Tchad : Le ministère de l’Éducation nationale resserre les rênes de ses activités

Le ministère de l’Éducation nationale, sous la direction du Dr Mahamat-Ahmad Alhabo, a récemment pris des mesures pour renforcer l’organisation des activités au sein de son département. Par une note circulaire, datée du 10 août 2026 et référencée n° 009, le ministre d’État a établi de nouvelles directives qui visent à garantir un meilleur contrôle des initiatives menées au nom du ministère.

Ces réformes font suite à un certain nombre d’événements — tels que des ateliers, des séminaires et des formations — organisés par divers services internes, institutions sous tutelle ou partenaires, souvent sans que le cabinet ministériel en soit informé au préalable.
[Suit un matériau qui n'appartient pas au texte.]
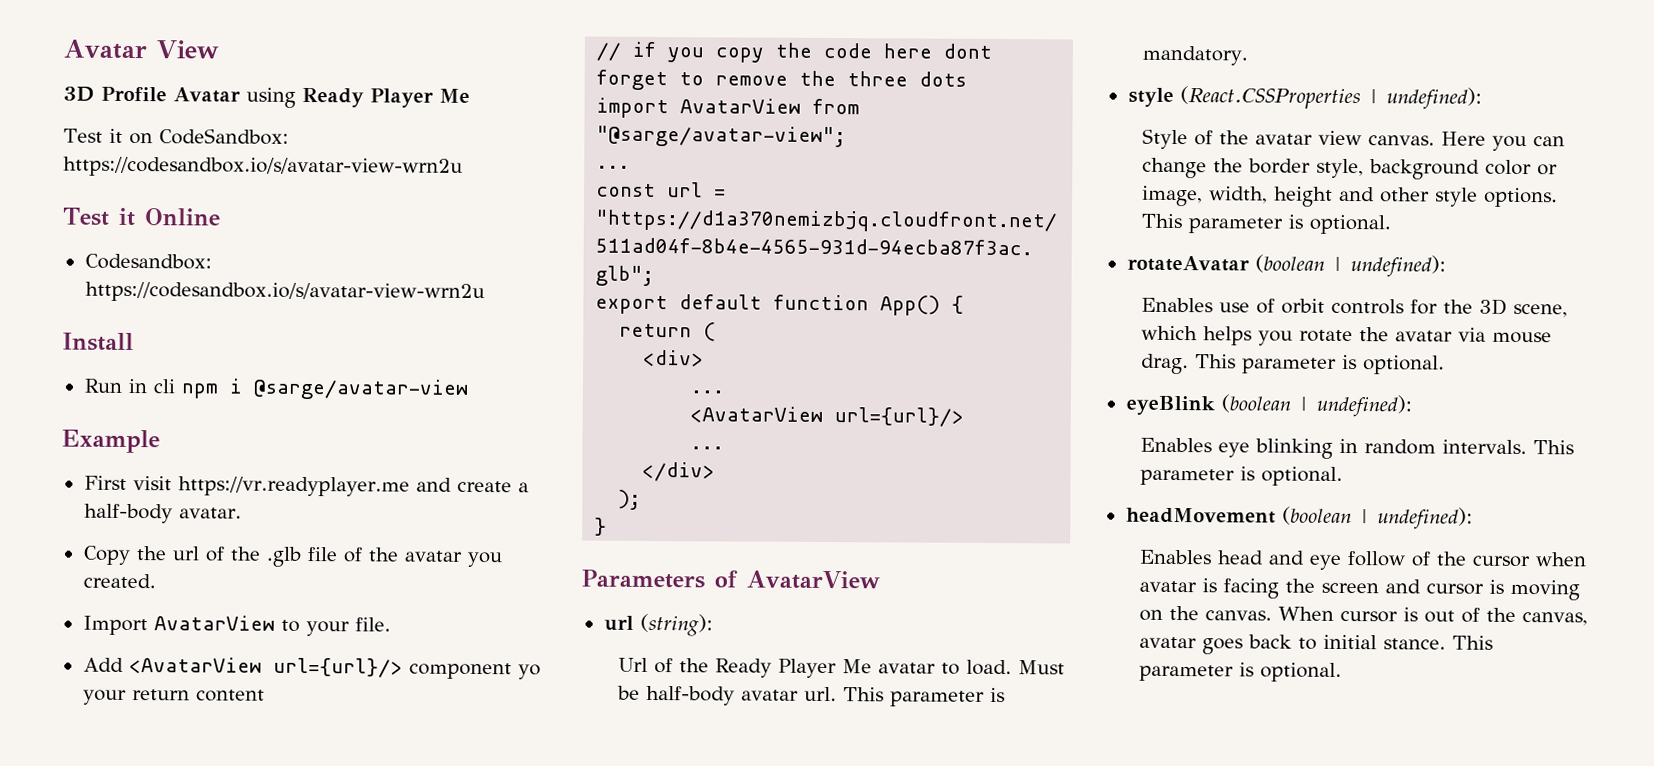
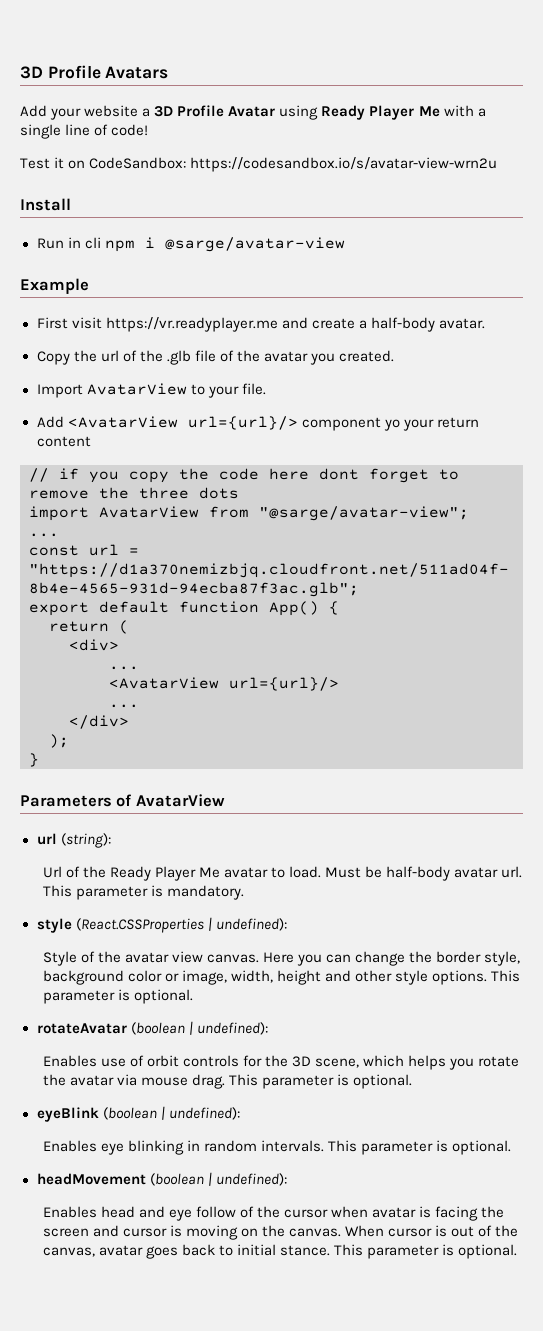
[63,39,219,60] Avatar View // -> [20,65,169,79] [20,105,151,120] 3D Profile Avatars // Add your website a
(470, 95) none -> [443,105,486,117] [20,124,149,139] with a single line of code!
[62,207,220,227] [84,253,212,270] [84,281,485,304] // Test it Online // Codesandbox: https://codesandbox.io/s/avatar-view-wrn2u -> (498, 164) none

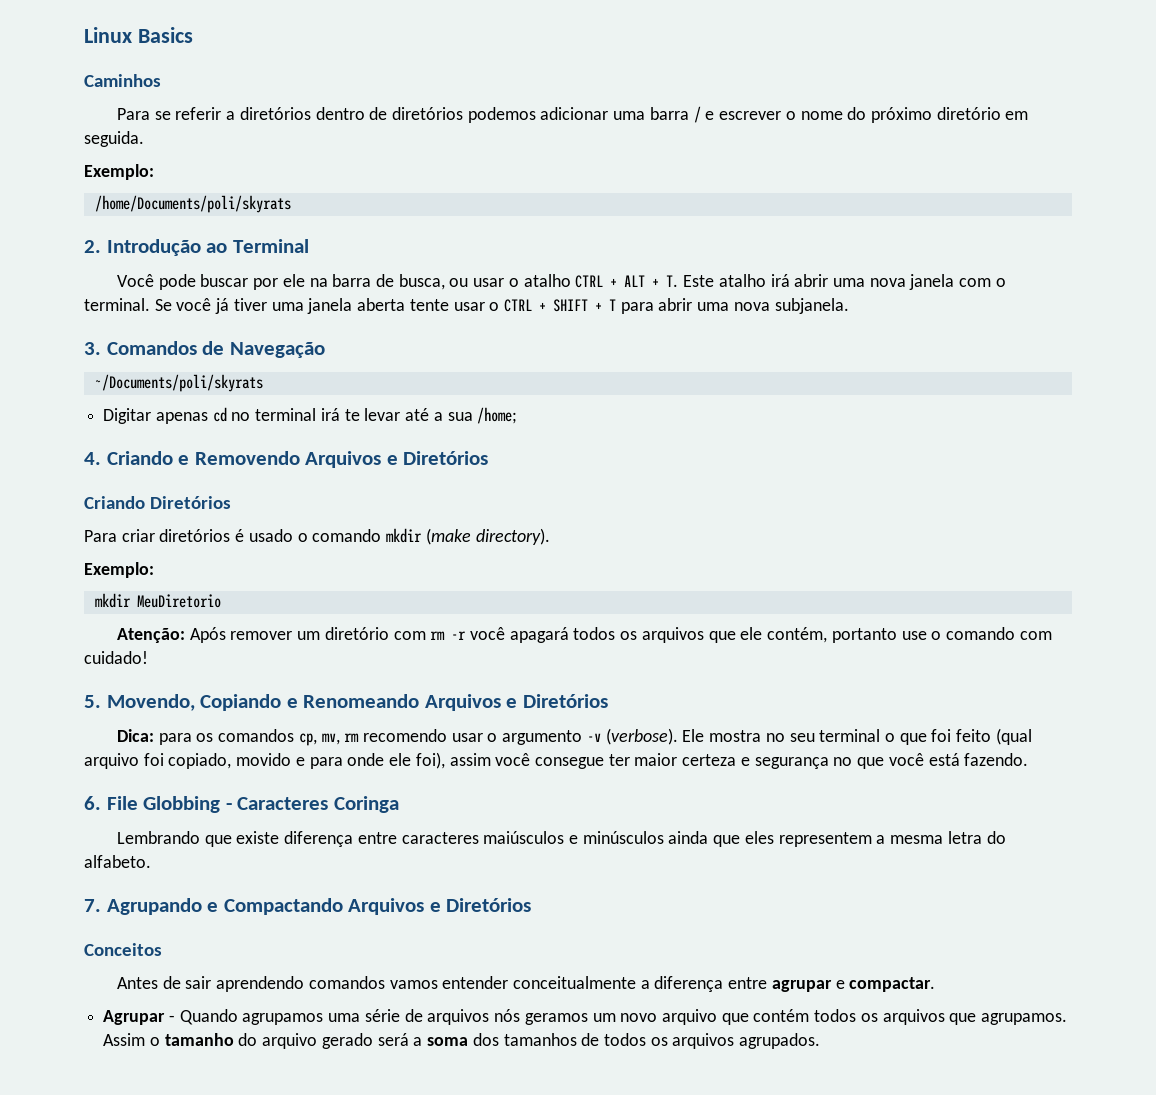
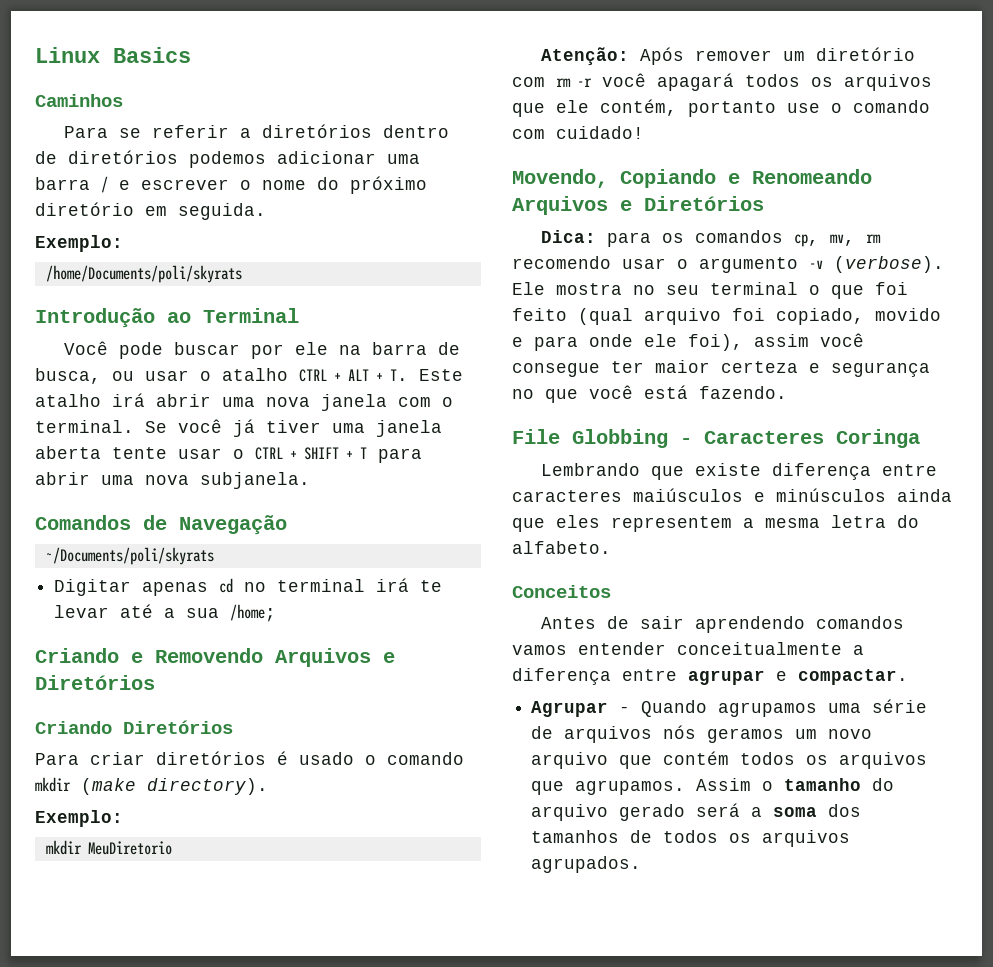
[84,240,101,253] 2. -> (242, 274) none
[84,342,101,355] 3. -> (310, 480) none
[84,452,101,465] 4. -> (277, 613) none
[84,695,101,708] 5. -> (644, 132) none
[84,796,101,810] 6. -> (787, 392) none
[84,898,532,915] // 7. Agrupando e Compactando Arquivos e Diretórios -> (611, 547) none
Cette situation a suscité des inquiétudes quant à l’impact potentiel sur l’image et la crédibilité du ministère.

Dans sa note, le ministre a souligné l’importance de la communication et de la transparence au sein de l’administration. Il a ainsi insisté sur la nécessité pour les secrétaires généraux, inspecteurs, ainsi que les directeurs généraux et techniques, d’informer le cabinet de toute initiative avant sa mise en œuvre. Cette approche vise à instaurer un cadre de travail où chaque action entreprise se conforme aux circuits d’information établis, renforçant ainsi la responsabilité institutionnelle du ministère.

Le Dr Mahamat-Ahmad Alhabo a également rappelé que toute action effectuée sous la bannière de son ministère a des implications directes sur sa réputation. En établissant des protocoles clairs, il espère renforcer la confiance et garantir que les activités menées soient en adéquation avec les valeurs et la mission du ministère.

Ces changements interviennent alors que le Tchad poursuit ses efforts pour améliorer son système éducatif, un enjeu crucial pour le développement du pays. Le respect des procédures hiérarchiques est donc présenté comme un élément clé pour assurer l’efficacité et la cohésion des projets éducatifs.

En conclusion, la circulaire du ministre d’État, bien que réaffirmant des règles déjà existantes, met en lumière l’engagement du ministère de l’Éducation nationale à maintenir une organisation rigoureuse et respectueuse des normes hiérarchiques. Cela pourrait avoir des effets positifs sur la qualité des initiatives éducatives, tout en assurant une image cohérente et crédible du ministère face aux partenaires et aux citoyens.